Manufacturing a threat to justify a war against Iran has been on the Israeli agenda since the 1979 Revolution

Agha Hussain January 17, 2020
The tussle between Iran and the United States of America nearly reached a boiling point after the aerial assassination of Iran’s General Qassem Soleimani in Baghdad on January 3rd. Immediately, the Gulf states pleaded for urgent de-escalation, knowing full well that a conflict could be disastrous for all the countries close proximity to Iran. Even the Saudis made it abundantly clear that they played no part in the deadly drone strike which claimed 10 lives. The USA duly obliged and President Donald Trump’s speech, after Iran’s limited missile attack on US bases in Iraq, was marked by restraint.

The Gulf Cooperation Council’s (GCC) clearly did not like the prospect of facing an Iranian missile onslaught, which would be heavier than what it faced with the Aramco attack months ago.
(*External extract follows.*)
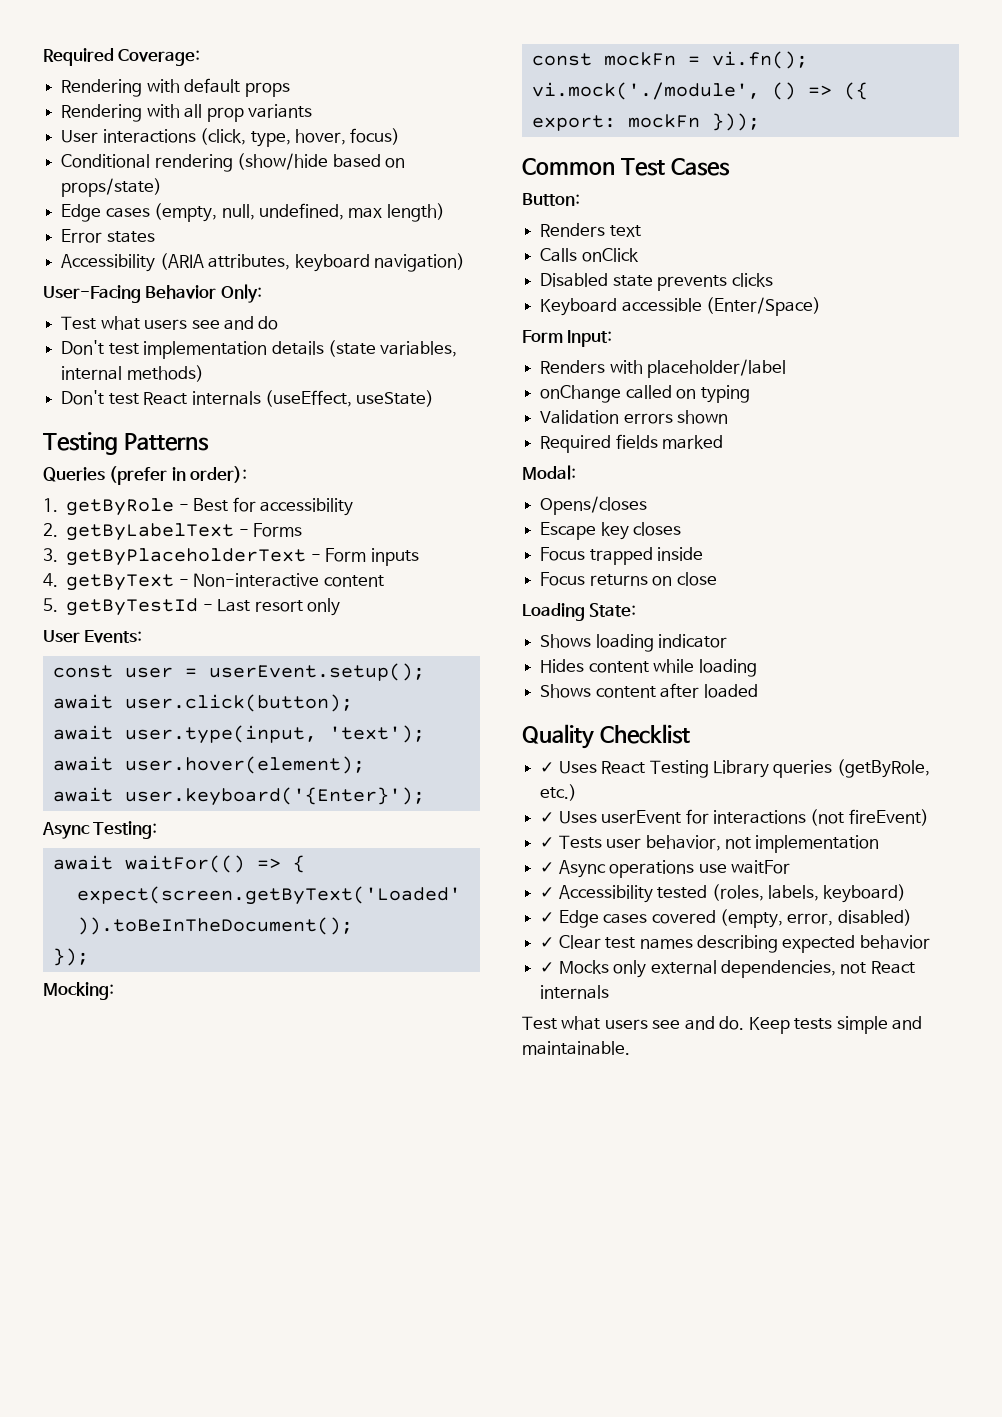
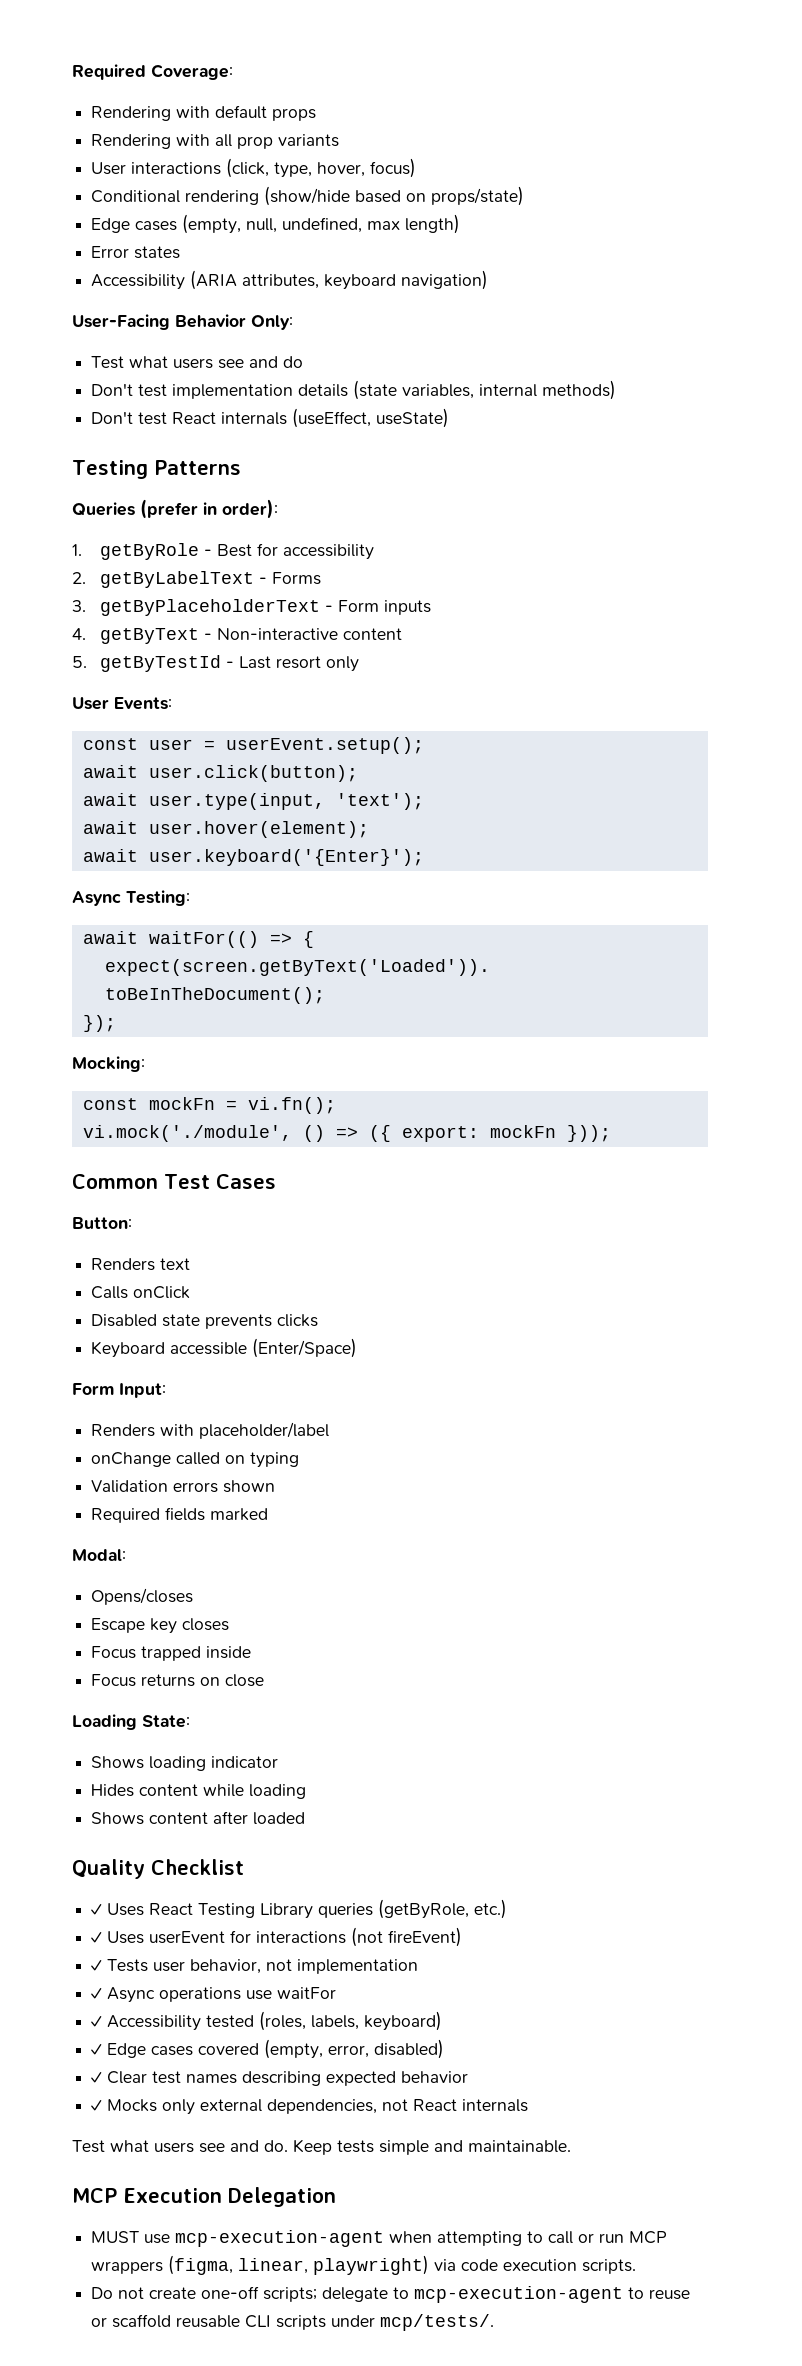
+ MCP Execution Delegation
+ MUST use mcp-execution-agent when attempting to call or run MCP wrappers (figma, linear, playwright) via code execution scripts.
+ Do not create one-off scripts; delegate to mcp-execution-agent to reuse or scaffold reusable CLI scripts under mcp/tests/.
The Gulf states have slowly, but surely started to fall victim to war-weariness after an unsuccessful Yemen campaign, where the pro-Iran ‘Houthi’ group is now stronger than ever. In fact, to put Houthi strength into context, Saudi Arabia wanted to de-escalate the situation with Iran even before Soleimani’s assassination, primarily due to repeated Houthi strikes.

Even in Yemen’s non-Houthi administered areas, the anti-Houthi coalition is plagued by in-fighting and the frequent break-down of the shaky truce pacts that are meant to keep it together. Therefore, the question remains; if both Saudi Arabia and the United States are suing for restraint with Iran, who is attempting to the light the tinder box?

The answer is evidently Israel and the series of Zionist organisations in the US which helped create and actively sustain it. It is difficult to find any actor genuinely interested in a US-Iran war aside from Israel and Israel’s US lobby, which has taken great pains to ensure anti-war voices within the US are smeared, isolated and quashed as it promotes a US war with Iran.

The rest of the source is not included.